--- Provided entries Enclosed Below ---

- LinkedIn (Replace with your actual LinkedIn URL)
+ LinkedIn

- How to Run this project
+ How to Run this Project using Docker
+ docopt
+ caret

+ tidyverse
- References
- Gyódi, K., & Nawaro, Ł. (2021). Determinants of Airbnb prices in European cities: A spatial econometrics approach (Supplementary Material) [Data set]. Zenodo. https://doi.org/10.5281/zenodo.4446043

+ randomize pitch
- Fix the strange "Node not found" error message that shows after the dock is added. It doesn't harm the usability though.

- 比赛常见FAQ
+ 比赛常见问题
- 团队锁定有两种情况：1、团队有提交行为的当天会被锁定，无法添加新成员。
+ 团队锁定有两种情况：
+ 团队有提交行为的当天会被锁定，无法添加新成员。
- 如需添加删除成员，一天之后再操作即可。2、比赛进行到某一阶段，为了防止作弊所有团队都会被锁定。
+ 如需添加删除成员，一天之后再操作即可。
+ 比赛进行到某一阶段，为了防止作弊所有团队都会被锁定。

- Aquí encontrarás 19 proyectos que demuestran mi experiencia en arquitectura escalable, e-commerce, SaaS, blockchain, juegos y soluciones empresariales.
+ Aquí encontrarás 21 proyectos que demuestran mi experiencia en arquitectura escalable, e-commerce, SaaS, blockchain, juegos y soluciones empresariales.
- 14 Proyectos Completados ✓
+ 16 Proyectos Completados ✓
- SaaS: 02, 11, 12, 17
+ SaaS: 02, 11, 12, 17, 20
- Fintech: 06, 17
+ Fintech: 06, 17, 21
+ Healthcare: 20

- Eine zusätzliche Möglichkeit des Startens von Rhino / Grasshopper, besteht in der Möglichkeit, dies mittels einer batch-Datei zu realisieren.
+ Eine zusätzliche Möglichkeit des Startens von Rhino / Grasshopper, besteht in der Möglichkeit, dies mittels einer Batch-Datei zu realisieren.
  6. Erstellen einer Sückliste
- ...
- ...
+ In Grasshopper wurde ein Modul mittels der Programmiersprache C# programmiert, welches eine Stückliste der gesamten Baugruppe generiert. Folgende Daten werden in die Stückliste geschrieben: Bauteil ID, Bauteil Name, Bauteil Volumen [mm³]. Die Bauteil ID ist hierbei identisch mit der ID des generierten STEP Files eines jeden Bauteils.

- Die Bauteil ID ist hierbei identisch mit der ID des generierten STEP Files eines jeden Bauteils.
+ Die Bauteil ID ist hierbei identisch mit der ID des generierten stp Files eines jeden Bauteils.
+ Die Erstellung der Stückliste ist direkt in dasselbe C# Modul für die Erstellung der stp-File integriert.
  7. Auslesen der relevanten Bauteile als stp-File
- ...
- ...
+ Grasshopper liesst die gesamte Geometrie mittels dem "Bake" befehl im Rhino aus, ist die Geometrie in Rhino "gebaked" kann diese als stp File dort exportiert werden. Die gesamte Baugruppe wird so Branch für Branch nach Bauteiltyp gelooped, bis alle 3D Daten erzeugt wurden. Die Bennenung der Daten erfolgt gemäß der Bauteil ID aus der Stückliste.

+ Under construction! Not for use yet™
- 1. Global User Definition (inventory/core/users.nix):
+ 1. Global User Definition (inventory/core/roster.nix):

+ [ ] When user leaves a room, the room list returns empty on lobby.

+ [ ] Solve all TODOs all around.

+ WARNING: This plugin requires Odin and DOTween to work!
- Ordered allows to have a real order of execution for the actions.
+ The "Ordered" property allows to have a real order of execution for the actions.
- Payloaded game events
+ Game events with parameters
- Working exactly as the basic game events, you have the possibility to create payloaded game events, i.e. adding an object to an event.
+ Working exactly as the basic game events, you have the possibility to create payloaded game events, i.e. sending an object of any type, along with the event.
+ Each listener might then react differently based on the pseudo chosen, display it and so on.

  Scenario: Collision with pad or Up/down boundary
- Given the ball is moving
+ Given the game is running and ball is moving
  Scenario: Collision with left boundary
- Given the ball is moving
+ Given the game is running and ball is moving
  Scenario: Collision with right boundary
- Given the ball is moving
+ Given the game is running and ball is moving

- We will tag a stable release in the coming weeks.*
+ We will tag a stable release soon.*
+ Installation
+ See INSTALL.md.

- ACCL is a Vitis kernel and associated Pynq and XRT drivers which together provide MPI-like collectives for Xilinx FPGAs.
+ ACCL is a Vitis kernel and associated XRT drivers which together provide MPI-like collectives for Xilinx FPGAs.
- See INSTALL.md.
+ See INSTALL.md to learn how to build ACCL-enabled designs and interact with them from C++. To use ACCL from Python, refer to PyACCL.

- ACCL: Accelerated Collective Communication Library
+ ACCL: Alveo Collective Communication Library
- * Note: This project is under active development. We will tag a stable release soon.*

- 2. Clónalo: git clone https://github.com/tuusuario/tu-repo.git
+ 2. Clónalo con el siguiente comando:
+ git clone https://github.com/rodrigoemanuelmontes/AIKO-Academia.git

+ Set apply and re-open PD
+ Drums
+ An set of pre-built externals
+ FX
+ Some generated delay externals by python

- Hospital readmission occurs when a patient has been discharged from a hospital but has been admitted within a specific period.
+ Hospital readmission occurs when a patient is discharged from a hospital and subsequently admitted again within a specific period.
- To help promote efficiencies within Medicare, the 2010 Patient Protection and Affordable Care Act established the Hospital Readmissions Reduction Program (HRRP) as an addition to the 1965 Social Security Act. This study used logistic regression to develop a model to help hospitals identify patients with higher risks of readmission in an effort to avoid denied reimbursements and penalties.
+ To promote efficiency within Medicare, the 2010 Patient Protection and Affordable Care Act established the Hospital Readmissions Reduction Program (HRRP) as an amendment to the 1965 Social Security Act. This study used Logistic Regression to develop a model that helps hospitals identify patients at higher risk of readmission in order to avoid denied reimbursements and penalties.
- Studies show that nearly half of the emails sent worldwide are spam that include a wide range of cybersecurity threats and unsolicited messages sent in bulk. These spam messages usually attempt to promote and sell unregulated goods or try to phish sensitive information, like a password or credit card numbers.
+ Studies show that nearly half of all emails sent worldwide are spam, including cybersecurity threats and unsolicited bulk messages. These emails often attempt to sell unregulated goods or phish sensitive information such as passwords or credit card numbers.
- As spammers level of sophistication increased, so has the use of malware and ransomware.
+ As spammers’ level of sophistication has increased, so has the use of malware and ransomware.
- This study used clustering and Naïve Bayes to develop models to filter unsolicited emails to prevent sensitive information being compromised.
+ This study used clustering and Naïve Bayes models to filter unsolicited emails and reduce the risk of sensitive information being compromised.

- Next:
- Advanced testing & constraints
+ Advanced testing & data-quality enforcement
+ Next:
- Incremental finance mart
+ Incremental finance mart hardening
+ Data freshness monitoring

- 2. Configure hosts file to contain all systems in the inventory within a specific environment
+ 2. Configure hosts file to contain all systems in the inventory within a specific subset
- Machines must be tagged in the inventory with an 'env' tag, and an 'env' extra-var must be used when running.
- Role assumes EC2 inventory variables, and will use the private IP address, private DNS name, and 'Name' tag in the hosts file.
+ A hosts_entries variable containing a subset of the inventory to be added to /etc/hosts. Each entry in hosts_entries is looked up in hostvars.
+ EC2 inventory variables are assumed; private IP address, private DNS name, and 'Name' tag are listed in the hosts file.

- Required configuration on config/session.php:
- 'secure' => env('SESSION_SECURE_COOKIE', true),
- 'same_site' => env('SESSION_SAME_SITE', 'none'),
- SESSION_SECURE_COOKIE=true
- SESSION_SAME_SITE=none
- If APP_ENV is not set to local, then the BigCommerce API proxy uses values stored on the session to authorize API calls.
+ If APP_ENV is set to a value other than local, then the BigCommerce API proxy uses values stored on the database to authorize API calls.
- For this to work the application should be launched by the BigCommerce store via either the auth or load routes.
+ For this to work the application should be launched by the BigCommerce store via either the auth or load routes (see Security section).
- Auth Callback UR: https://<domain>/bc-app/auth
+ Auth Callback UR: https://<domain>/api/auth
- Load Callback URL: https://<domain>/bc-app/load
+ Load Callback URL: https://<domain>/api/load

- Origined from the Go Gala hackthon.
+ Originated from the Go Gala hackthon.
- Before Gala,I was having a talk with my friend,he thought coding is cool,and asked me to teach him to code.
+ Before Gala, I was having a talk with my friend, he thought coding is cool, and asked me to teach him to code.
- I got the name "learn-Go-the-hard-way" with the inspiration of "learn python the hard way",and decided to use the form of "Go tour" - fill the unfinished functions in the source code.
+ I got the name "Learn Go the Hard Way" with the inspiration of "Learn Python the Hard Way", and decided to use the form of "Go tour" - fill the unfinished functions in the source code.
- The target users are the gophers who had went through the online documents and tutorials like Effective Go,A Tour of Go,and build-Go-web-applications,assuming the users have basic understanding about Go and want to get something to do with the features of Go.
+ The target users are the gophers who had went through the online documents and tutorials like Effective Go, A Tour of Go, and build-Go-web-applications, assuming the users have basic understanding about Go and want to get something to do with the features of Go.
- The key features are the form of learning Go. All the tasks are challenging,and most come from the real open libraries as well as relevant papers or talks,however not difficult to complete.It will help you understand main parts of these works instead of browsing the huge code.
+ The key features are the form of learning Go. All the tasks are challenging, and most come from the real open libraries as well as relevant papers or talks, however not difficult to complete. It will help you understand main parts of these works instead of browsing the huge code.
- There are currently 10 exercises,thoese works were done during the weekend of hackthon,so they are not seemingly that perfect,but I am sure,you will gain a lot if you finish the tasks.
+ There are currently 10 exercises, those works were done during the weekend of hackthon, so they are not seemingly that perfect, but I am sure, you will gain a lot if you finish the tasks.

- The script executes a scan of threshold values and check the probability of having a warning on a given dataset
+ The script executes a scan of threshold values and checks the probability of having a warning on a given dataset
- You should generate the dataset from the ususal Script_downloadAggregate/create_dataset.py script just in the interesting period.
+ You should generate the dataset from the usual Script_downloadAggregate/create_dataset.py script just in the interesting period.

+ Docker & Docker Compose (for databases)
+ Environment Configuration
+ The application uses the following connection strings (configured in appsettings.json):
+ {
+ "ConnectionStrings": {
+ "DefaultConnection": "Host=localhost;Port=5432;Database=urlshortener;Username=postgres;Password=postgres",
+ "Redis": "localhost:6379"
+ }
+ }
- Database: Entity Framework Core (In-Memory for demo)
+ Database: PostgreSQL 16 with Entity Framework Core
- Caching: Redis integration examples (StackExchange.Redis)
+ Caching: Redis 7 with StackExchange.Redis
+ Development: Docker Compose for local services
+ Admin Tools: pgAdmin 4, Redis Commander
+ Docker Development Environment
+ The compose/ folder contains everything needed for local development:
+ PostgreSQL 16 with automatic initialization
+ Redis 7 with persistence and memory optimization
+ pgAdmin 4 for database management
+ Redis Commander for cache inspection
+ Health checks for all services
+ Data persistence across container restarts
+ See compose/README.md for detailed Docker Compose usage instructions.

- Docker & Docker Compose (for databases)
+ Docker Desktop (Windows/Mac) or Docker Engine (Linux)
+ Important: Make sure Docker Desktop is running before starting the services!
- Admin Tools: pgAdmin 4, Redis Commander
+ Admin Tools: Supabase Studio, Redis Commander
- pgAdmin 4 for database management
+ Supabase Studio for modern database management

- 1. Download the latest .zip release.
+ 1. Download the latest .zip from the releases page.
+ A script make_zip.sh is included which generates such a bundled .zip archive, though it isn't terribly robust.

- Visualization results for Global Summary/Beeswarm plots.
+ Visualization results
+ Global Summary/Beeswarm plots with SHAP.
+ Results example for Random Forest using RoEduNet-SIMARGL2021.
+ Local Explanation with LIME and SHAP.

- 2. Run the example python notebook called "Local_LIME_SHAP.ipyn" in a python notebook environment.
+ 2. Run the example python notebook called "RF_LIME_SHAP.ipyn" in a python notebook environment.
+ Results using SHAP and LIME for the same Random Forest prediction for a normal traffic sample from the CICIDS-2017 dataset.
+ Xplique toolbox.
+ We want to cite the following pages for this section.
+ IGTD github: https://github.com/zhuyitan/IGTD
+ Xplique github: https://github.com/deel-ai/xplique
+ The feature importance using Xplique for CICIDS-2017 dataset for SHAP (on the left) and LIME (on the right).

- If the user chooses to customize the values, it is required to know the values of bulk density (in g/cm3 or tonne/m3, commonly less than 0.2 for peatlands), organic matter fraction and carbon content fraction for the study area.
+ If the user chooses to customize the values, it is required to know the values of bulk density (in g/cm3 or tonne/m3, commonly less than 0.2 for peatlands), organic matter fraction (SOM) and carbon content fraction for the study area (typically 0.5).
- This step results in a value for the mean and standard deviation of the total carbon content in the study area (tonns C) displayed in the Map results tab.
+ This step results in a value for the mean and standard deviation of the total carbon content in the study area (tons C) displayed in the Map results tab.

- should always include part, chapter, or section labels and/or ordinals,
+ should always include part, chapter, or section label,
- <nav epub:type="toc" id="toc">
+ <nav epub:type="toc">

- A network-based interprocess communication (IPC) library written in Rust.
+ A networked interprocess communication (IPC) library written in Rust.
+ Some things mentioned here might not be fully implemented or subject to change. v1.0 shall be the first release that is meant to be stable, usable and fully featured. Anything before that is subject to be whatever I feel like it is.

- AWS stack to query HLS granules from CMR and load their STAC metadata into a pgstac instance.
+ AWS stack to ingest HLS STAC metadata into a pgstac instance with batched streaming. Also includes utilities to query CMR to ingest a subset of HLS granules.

--- End of Enclosed Provided entries ---

Work item: Check each line above for the string "HRRP" and show the ones that have it.

Response to this exercise:
- To help promote efficiencies within Medicare, the 2010 Patient Protection and Affordable Care Act established the Hospital Readmissions Reduction Program (HRRP) as an addition to the 1965 Social Security Act. This study used logistic regression to develop a model to help hospitals identify patients with higher risks of readmission in an effort to avoid denied reimbursements and penalties.
+ To promote efficiency within Medicare, the 2010 Patient Protection and Affordable Care Act established the Hospital Readmissions Reduction Program (HRRP) as an amendment to the 1965 Social Security Act. This study used Logistic Regression to develop a model that helps hospitals identify patients at higher risk of readmission in order to avoid denied reimbursements and penalties.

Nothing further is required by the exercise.